Bhikkhu Analayo, renowned teacher, practitioner and scholar of Early Buddhism and author of many scholarly books on the Buddha’s teachings, recently wrote a book shedding some light on this state of enlightenment or experience of “the deathless” entitled The Signless and The Deathless.  As a scholarly and carefully crafted text, it is not rapid reading.  

But what he has to say has relevance for us and our practice.  First, that enlightenment is not something you can force.  It will appear in its own time when the conditions are right.  The most important conditions involve sincere and dedicated practice to developing morality, concentration and wisdom.  These three pillars are essential and stand together as the foundation of freedom from suffering. Without any one of them, the other two are not sufficient.  

Beyond that, the mature practitioner must be willing to let go - completely.  Let go of what?  Of any attachments - to be free of desire and aversion and able to see clearly what is wholesome and what is not.  This letting go means a complete acceptance of impermanence, that this body will die, and therefore, a complete letting go of attachment to the body.  

And the mature practitioner must be willing to let go of identifying with any aspect of the body and mind that are subject to death and decay.  This is the idea of "not self" we have touched upon.  If we identify with the body, taking this mortal and impermanent body to be “me,” and appropriating this body of matter, of various anatomical parts,  of the four elements as “mine," we have taken for ourselves something that will die and decay.  But if we no longer identify with the body and all that belongs to the body which includes our feelings, perceptions, habits and volitional actions, and indeed even our consciousness, if we see their inherently non-self nature, we no longer take as “me" and “mine" that which will die.  And the enlightened state of “the deathless” can take place.  Just to be clear, we do not in any way get rid of the self, we simply realize there was no solid self there in the first place!

Bhikkhu Analayo quotes Sri Lankan Buddhist scholar and philosopher Karunadasa who writes, “…an arahant (enlightened one) is completely beyond old age and death from the moment of becoming a fully awakened one, due to no longer being in any way identified with the physical body (or the other aggregates.).  For this reason, those who have gone to the ‘death-free’ place - another term for the deathless - have reached complete freedom from any type of grief.”

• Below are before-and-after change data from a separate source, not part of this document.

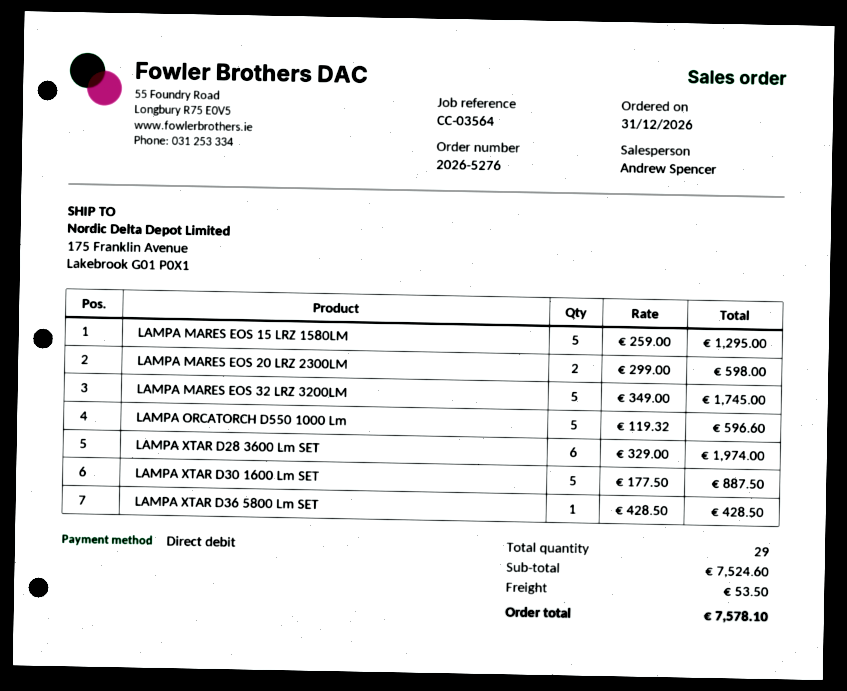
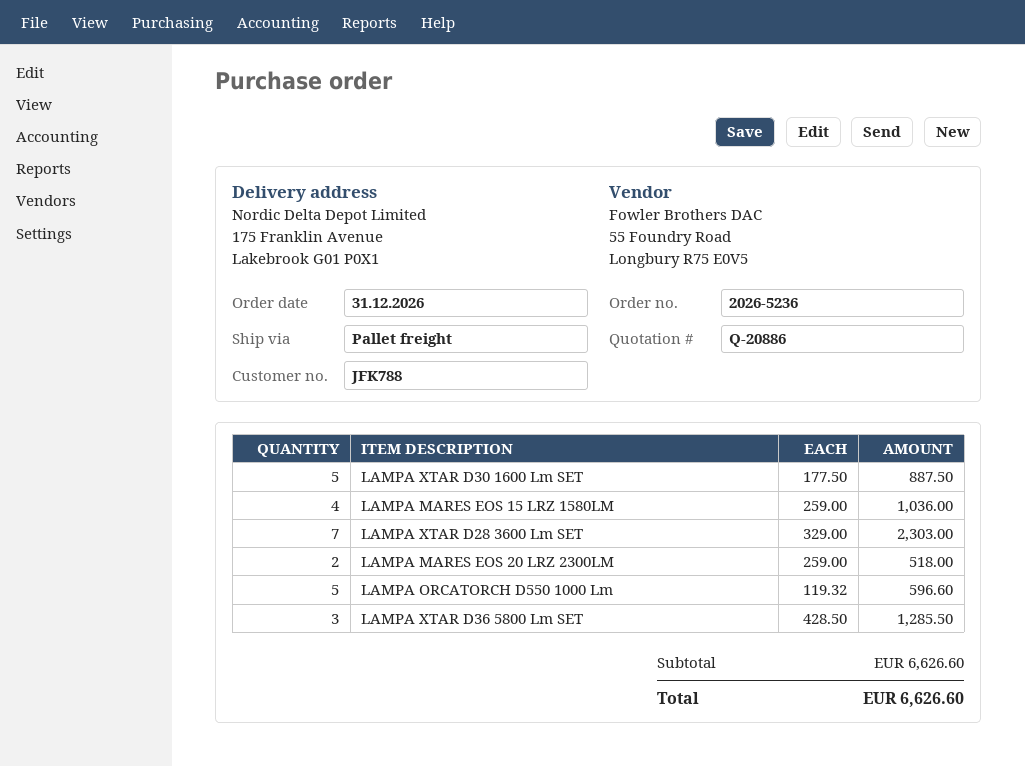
order number: 2026-5276 -> 2026-5236
LAMPA MARES EOS 15 LRZ 1580LM: 5 x 259.00 = 1295.00 -> 4 x 259.00 = 1036.00
LAMPA MARES EOS 20 LRZ 2300LM: 2 x 299.00 = 598.00 -> 2 x 259.00 = 518.00
LAMPA MARES EOS 32 LRZ 3200LM: 5 x 349.00 = 1745.00 -> none
LAMPA XTAR D28 3600 Lm SET: 6 x 329.00 = 1974.00 -> 7 x 329.00 = 2303.00
LAMPA XTAR D36 5800 Lm SET: 1 x 428.50 = 428.50 -> 3 x 428.50 = 1285.50
subtotal: 7524.60 -> 6626.60
shipping: 53.50 -> none
total: 7578.10 -> 6626.60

This is the ideal that has motivated monks and lay people alike to leave their homes or change their lives, to devote long hours to practice, to go into seclusion by taking robes or going on retreats - in order to go beyond the endless rounds of suffering inherent even in this single lifetime, to achieve “the deathless”, and to reach complete freedom from any type of grief.  

And this was the quest that drew the Buddha from his life of comfort: to discover “the deathless” and freedom from any type of grief for himself and for all of those who would listen and practice.